[Material shown]
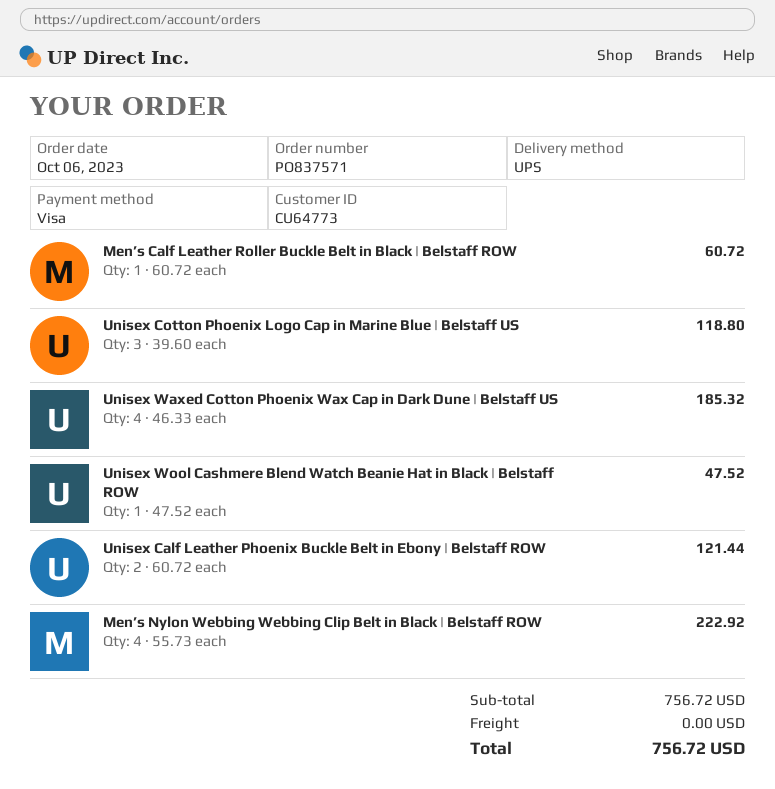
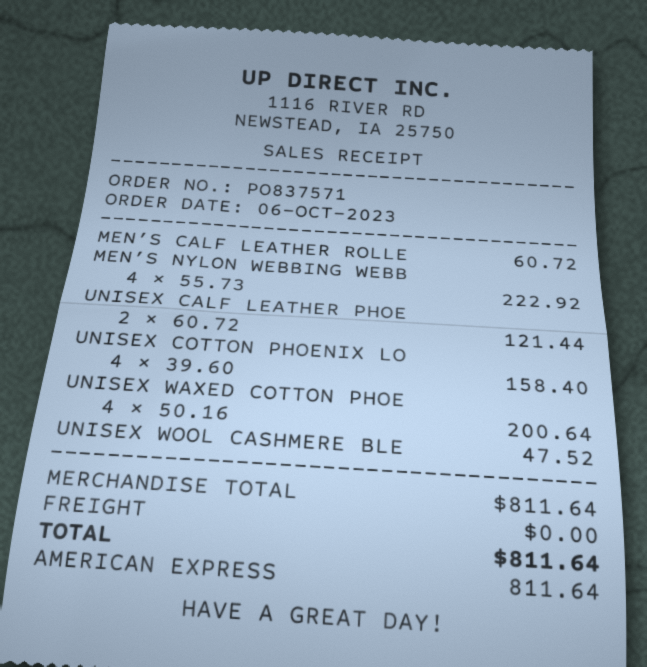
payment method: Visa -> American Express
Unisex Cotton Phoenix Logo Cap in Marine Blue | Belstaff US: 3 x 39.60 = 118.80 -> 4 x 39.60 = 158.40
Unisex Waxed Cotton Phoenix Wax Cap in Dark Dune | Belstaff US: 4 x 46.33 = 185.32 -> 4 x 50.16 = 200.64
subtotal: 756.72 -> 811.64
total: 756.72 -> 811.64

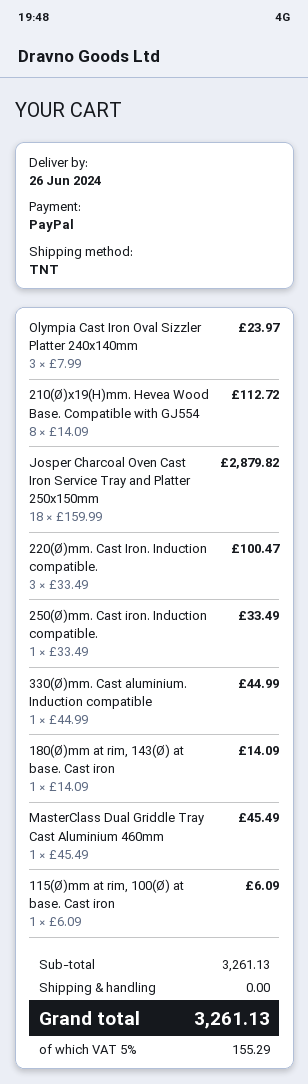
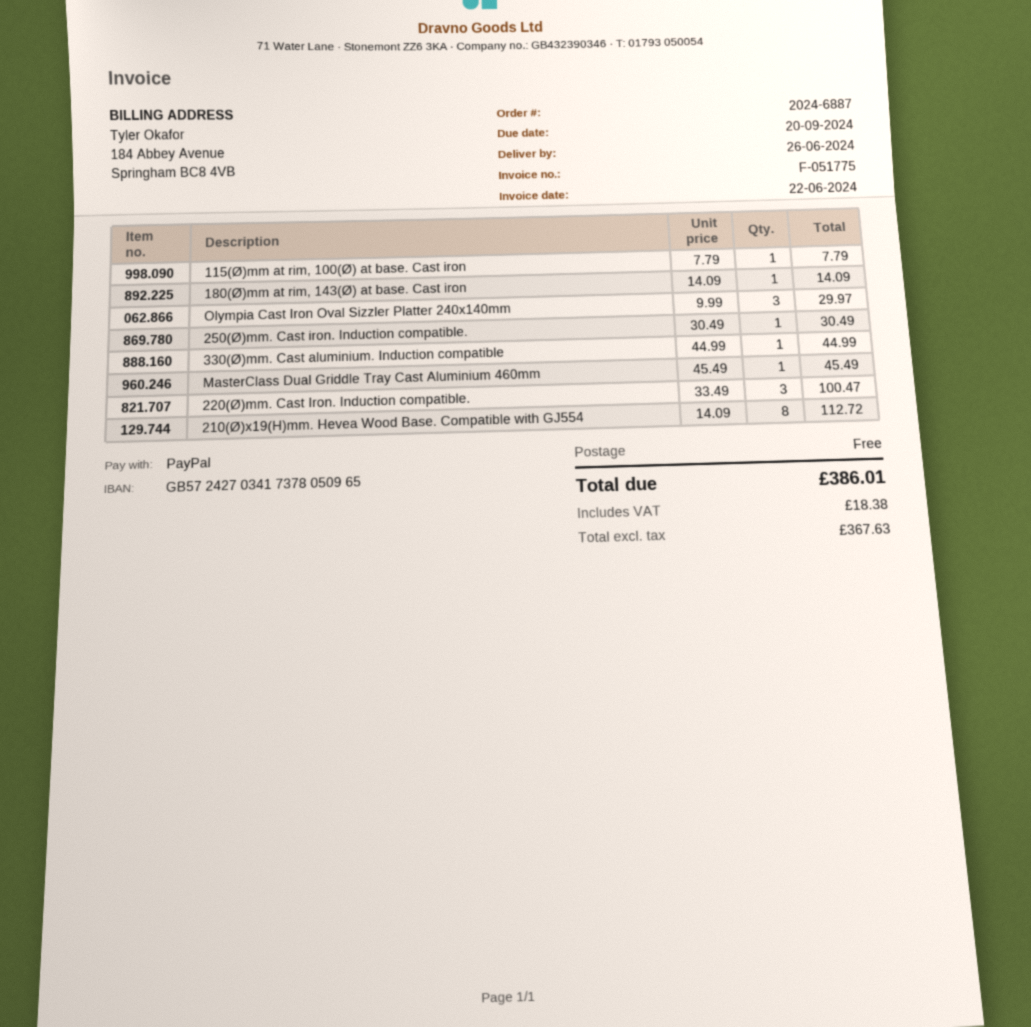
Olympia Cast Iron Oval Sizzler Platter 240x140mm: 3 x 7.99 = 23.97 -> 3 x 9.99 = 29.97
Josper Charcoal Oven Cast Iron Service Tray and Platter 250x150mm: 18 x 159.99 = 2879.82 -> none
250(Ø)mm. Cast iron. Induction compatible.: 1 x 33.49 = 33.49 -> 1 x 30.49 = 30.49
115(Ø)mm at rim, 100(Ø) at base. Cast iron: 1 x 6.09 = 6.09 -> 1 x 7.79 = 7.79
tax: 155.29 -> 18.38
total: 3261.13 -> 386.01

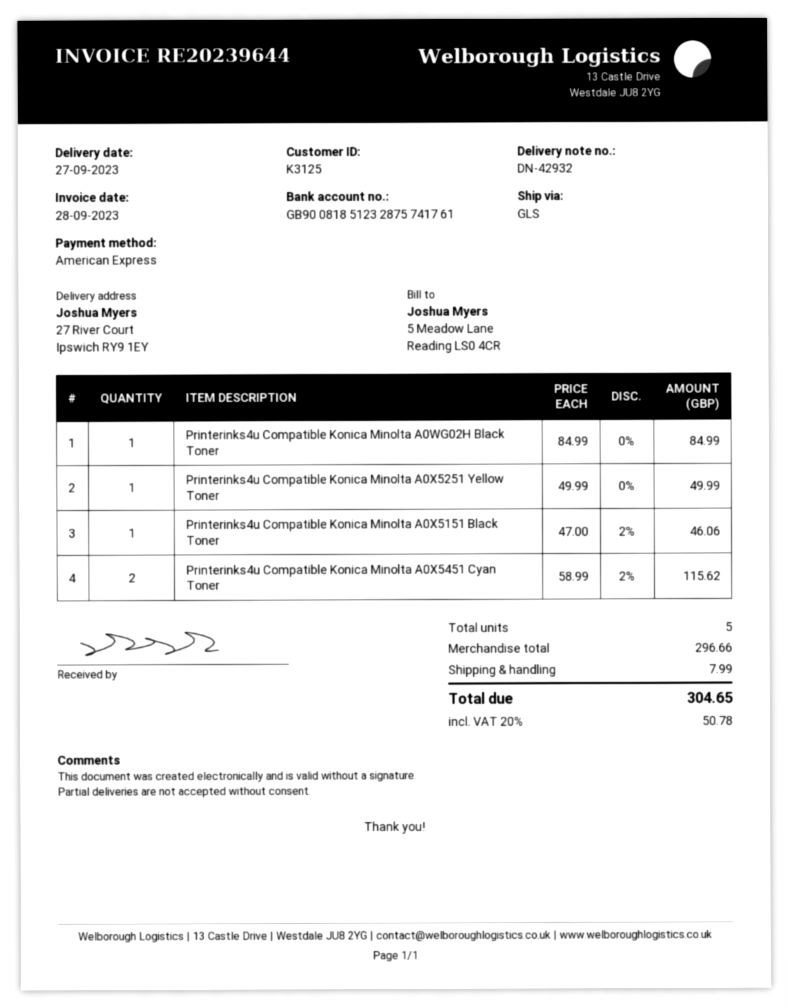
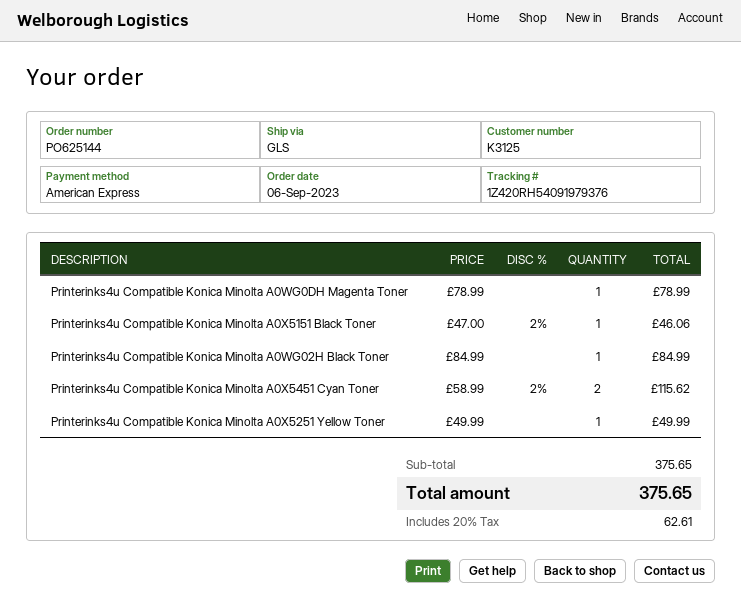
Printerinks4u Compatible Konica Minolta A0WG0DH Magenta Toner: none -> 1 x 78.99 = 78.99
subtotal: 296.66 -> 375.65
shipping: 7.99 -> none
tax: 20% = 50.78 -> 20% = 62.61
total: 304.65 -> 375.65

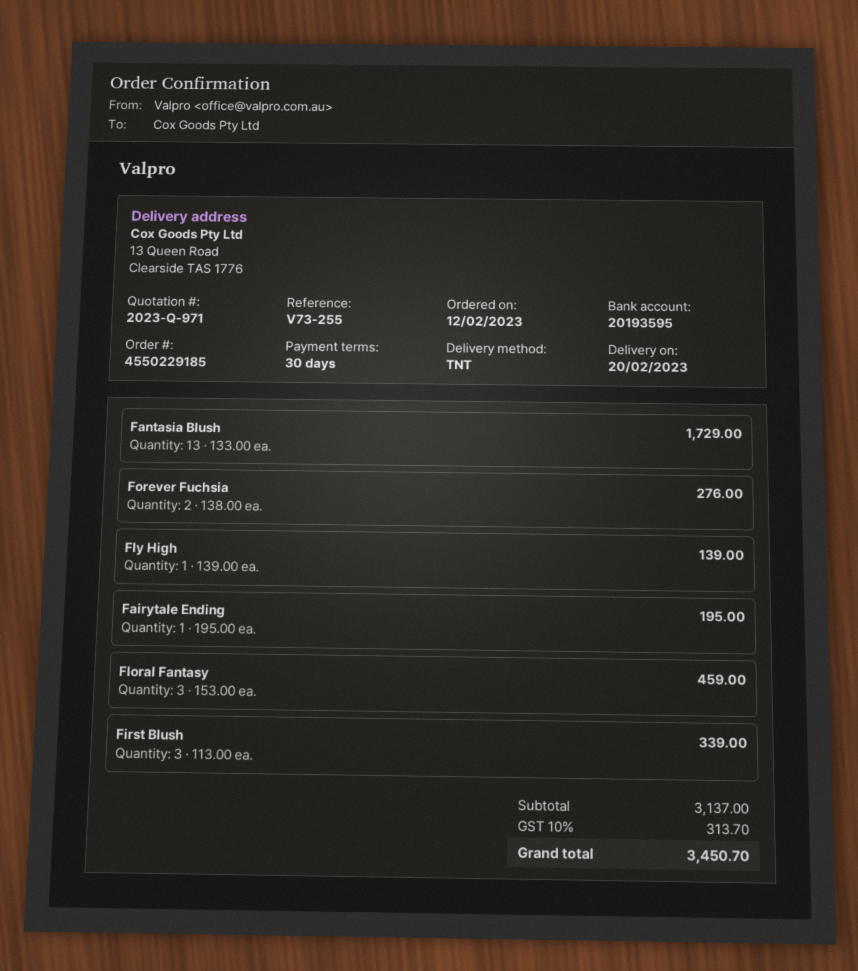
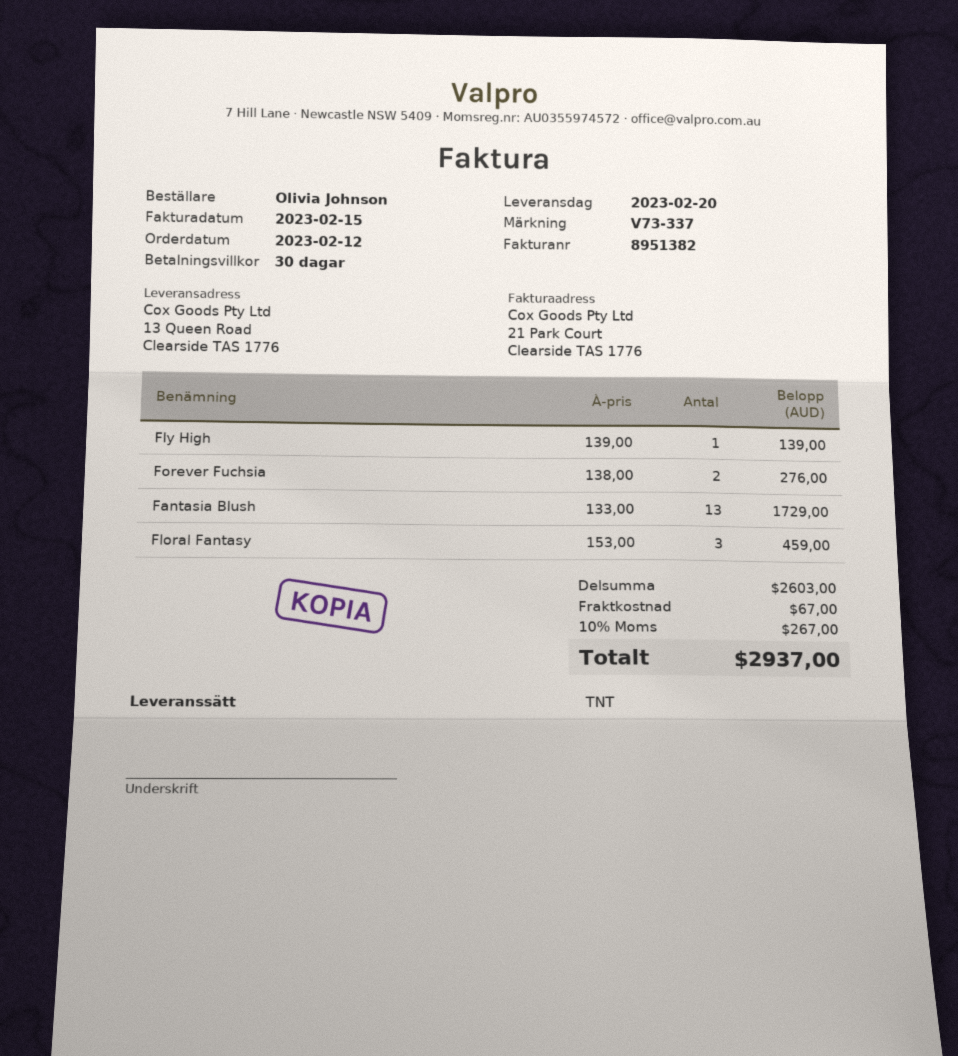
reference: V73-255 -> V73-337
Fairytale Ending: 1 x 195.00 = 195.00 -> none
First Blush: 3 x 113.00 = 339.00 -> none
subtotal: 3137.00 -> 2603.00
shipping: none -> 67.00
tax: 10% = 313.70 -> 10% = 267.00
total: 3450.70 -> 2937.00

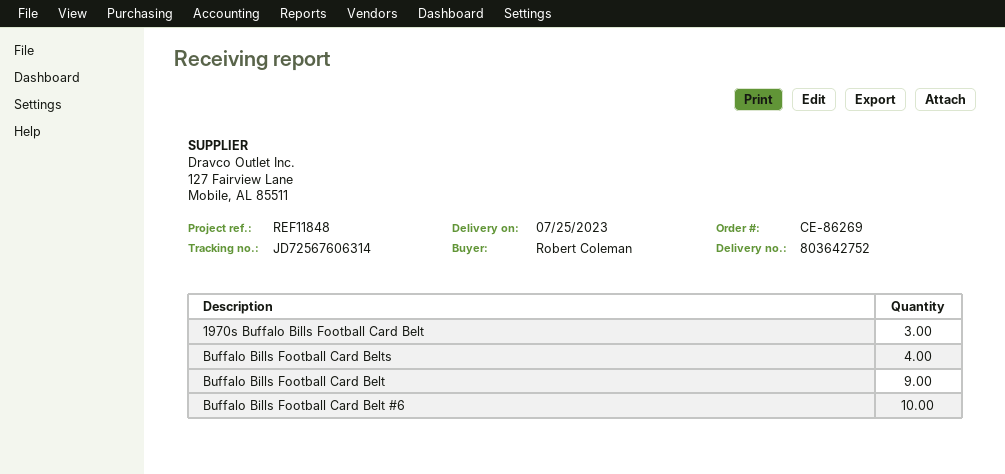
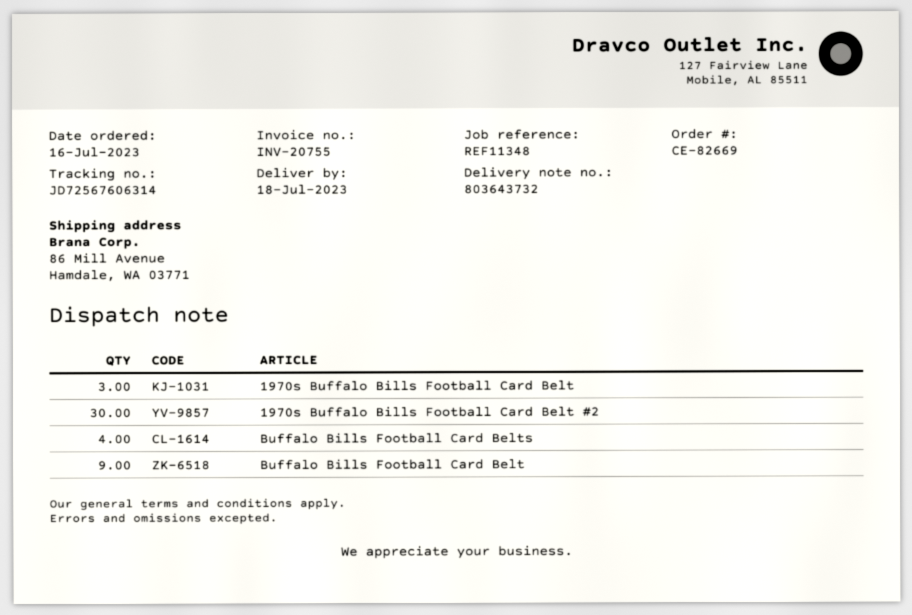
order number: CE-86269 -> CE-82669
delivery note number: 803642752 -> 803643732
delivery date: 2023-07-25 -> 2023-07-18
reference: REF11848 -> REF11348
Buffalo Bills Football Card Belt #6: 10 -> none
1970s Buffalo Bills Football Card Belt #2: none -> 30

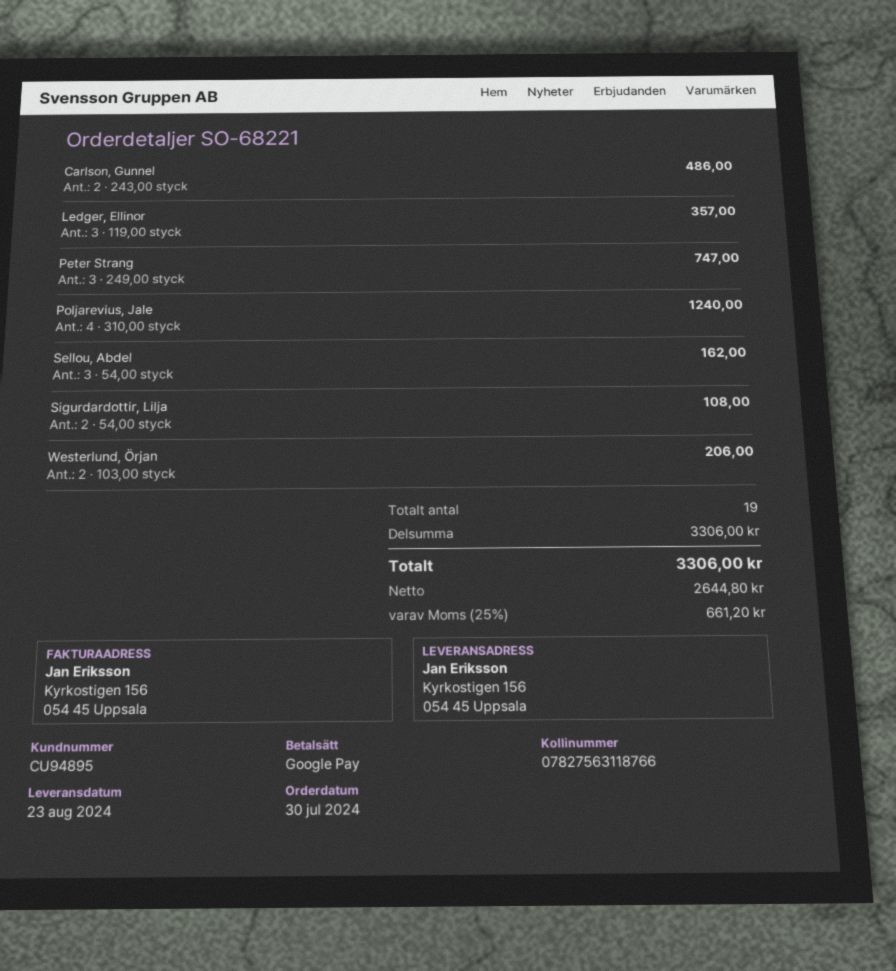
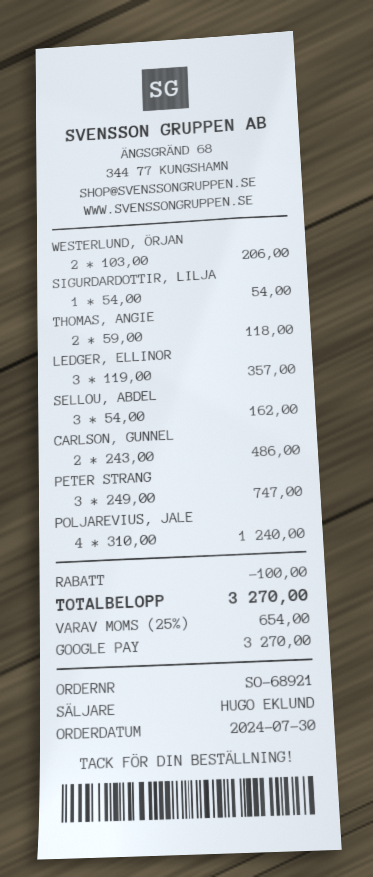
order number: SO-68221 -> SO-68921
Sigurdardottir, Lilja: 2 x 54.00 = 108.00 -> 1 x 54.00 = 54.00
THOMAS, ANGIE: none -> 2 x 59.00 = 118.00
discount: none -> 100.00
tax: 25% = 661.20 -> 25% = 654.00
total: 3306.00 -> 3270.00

[Your instructions] For each line above that contains the word "number", copy that line.

[Solved problem]
order number: CE-86269 -> CE-82669
delivery note number: 803642752 -> 803643732
order number: SO-68221 -> SO-68921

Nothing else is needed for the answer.